Dear users,
We're painfully aware that crt.sh:443 and crt.sh:5432 have been struggling for some time, as evidenced by the ongoing volume of HTTP 50x errors, connection failures, slow response times, etc. At Sectigo we keep working on a best-effort basis to keep the systems up, but sadly all of the backend servers are constantly overworked and the PostgreSQL replicas have become prone to freezing on an almost daily basis (root cause unknown).
crt.sh was
last revamped in 2019. That revamp included a PostgreSQL version upgrade, a table partitioning strategy, and a new indexing strategy (Full Text Search). In my view, the primary factor behind today's performance woes is that the indexing strategy has not aged well. By adopting Full Text Search we succeeded in reducing the index sizes, but the service has been unable to sort result sets efficiently.
So, it's time to revamp crt.sh again (and I don't mean just this week's UI refresh!) :-)
Over the coming weeks/months (no ETA yet; it'll take as long as it takes), we plan to do something along these lines...
- Spin up a new primary certwatch DB (PostgreSQL 15, running on Debian 12).
- Create a revamped schema; expected highlights include:
- Partition the "certificate" table by ID instead of notAfter timestamp, so that partition sizes are predictable and therefore easier to manage.
- Replace the "certificate" table's Full Text Search index with a separate "certificate_identity" table. (Similar to the original crt.sh design from 2015, but with various space-saving improvements and more-targeted indexes that we're in the process of devising).

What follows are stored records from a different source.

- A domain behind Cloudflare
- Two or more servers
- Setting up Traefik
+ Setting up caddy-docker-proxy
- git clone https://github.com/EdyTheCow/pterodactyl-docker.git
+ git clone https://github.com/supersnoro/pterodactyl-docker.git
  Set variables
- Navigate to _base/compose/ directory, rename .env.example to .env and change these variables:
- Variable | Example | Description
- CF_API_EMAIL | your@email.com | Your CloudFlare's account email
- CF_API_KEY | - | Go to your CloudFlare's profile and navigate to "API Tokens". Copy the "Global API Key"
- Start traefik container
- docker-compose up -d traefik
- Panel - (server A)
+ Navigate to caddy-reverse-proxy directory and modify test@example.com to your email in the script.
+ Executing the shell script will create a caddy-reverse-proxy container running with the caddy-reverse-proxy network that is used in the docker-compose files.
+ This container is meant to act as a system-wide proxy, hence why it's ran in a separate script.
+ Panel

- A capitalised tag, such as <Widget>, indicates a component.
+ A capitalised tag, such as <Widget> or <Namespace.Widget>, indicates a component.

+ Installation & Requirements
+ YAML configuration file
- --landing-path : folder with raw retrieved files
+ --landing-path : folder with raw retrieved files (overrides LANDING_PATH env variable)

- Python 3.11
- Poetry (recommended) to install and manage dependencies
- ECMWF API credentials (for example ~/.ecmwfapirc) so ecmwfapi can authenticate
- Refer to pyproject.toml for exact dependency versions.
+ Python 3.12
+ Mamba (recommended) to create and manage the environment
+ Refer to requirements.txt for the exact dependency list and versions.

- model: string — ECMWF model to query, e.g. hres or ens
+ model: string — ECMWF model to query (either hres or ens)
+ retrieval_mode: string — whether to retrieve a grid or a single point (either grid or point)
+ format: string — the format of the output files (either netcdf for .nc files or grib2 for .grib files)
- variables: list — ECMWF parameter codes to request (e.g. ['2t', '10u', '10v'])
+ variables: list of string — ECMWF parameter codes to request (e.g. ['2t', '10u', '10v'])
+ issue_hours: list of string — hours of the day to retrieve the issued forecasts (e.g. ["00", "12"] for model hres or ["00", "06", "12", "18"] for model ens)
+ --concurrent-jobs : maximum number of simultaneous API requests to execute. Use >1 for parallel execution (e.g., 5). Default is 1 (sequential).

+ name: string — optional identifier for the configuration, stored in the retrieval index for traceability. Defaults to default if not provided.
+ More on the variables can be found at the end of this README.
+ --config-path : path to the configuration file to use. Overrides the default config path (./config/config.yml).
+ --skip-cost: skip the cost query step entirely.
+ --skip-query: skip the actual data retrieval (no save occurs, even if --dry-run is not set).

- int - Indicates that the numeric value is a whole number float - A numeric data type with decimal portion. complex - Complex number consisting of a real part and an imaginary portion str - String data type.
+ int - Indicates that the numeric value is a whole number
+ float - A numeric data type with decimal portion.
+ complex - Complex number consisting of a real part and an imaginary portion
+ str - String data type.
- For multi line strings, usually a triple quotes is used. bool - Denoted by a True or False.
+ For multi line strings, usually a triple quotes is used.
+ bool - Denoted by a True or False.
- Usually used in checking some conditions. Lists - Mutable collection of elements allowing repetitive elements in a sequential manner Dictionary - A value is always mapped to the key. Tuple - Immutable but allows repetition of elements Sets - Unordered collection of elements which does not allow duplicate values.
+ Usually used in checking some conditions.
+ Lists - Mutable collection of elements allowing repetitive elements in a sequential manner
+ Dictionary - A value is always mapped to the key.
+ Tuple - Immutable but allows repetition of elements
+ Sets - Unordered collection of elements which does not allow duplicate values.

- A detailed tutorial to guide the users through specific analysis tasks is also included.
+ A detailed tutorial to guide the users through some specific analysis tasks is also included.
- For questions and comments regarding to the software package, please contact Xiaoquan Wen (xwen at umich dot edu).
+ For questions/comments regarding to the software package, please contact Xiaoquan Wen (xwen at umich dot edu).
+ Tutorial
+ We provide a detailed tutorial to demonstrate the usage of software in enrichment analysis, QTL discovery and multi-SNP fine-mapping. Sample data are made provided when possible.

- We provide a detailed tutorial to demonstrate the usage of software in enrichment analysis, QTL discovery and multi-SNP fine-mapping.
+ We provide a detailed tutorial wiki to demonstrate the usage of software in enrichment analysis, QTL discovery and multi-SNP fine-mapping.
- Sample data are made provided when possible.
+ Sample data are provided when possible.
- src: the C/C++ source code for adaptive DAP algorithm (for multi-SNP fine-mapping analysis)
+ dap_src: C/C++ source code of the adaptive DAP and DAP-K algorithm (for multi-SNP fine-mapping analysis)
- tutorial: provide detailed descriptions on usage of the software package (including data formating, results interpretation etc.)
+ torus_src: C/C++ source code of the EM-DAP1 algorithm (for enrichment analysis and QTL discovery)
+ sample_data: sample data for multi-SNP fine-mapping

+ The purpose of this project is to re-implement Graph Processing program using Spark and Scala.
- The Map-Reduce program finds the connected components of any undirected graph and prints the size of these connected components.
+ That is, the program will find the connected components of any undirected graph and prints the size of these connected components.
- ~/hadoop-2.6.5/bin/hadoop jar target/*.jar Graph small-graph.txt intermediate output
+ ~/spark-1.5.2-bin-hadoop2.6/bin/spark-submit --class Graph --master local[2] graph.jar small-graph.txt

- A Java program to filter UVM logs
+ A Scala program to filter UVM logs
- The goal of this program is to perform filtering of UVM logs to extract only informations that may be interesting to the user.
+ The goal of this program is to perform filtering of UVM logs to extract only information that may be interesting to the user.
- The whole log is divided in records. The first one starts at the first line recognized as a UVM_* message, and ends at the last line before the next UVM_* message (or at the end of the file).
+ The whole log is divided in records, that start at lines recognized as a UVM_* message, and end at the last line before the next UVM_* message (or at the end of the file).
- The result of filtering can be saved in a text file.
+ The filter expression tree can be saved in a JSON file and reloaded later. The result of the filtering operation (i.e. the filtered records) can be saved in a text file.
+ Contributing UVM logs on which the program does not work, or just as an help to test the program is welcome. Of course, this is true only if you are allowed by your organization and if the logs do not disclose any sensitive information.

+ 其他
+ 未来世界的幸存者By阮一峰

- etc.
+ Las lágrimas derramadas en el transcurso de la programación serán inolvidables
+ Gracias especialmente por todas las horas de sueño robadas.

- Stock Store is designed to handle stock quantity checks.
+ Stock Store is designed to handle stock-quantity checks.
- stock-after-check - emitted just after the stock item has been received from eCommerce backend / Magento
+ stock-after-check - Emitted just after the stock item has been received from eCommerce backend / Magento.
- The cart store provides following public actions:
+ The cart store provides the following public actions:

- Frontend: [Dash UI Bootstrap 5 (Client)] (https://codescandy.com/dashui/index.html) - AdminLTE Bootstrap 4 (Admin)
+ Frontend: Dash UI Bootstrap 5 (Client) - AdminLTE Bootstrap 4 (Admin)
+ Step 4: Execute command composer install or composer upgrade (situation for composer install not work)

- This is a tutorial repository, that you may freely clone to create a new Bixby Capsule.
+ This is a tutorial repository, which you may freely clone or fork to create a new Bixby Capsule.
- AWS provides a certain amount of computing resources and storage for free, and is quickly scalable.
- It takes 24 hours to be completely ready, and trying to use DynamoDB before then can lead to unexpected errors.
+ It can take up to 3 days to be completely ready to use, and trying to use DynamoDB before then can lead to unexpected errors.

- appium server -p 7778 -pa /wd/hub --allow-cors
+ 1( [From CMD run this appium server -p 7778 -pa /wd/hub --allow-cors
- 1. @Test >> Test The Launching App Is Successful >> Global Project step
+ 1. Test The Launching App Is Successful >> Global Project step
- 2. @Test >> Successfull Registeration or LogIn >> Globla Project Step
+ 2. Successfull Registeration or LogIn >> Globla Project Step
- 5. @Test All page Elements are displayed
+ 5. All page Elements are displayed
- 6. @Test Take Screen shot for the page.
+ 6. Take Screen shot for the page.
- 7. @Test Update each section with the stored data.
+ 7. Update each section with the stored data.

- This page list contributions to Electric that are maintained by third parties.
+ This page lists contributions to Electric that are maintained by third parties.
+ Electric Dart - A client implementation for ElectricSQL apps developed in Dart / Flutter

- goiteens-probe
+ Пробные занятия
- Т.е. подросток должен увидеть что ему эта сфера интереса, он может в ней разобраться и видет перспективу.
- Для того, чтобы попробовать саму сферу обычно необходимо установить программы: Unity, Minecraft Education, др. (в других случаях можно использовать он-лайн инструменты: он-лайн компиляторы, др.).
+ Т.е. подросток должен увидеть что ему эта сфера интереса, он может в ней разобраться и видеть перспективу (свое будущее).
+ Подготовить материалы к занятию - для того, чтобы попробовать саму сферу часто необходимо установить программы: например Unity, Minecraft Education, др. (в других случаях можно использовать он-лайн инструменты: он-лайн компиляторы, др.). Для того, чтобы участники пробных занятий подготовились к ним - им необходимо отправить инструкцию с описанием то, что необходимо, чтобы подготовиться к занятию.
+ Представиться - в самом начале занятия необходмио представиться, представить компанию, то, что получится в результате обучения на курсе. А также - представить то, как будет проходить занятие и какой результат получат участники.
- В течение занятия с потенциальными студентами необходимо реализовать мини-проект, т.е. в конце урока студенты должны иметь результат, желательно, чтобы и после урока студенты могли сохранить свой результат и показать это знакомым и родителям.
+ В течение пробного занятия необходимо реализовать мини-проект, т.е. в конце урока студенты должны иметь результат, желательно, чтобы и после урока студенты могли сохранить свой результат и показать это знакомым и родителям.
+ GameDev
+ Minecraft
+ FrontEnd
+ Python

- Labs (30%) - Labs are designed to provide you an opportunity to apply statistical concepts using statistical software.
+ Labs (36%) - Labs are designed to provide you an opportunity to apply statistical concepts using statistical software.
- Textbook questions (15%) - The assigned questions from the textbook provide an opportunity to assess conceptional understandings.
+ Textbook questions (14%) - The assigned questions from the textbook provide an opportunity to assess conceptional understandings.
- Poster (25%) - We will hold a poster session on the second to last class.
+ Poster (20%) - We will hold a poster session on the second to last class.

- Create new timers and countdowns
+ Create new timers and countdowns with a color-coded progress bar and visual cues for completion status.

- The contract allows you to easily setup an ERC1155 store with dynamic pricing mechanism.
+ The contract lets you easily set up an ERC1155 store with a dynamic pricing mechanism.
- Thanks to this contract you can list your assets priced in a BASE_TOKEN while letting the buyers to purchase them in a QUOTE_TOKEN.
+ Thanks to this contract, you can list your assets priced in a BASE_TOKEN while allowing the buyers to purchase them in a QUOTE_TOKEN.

- Copy the data from the current DB to the new DB.
- Create the indexes.
- Create new replicas, and point crt.sh:443 and crt.sh:5432 at them.
Hopefully we'll have enough disk space to do all that before we need to tear down the current databases, but it's going to be tight. The current DB is 68TB uncompressed, with 1 primary and 7 replicas. After compression and deduplication, the storage array is around 40% full.
These changes will of course impact lots of queries that users are running against crt.sh:5432. This is unavoidable, but also a necessary step towards us being able to continue operating and supporting the service.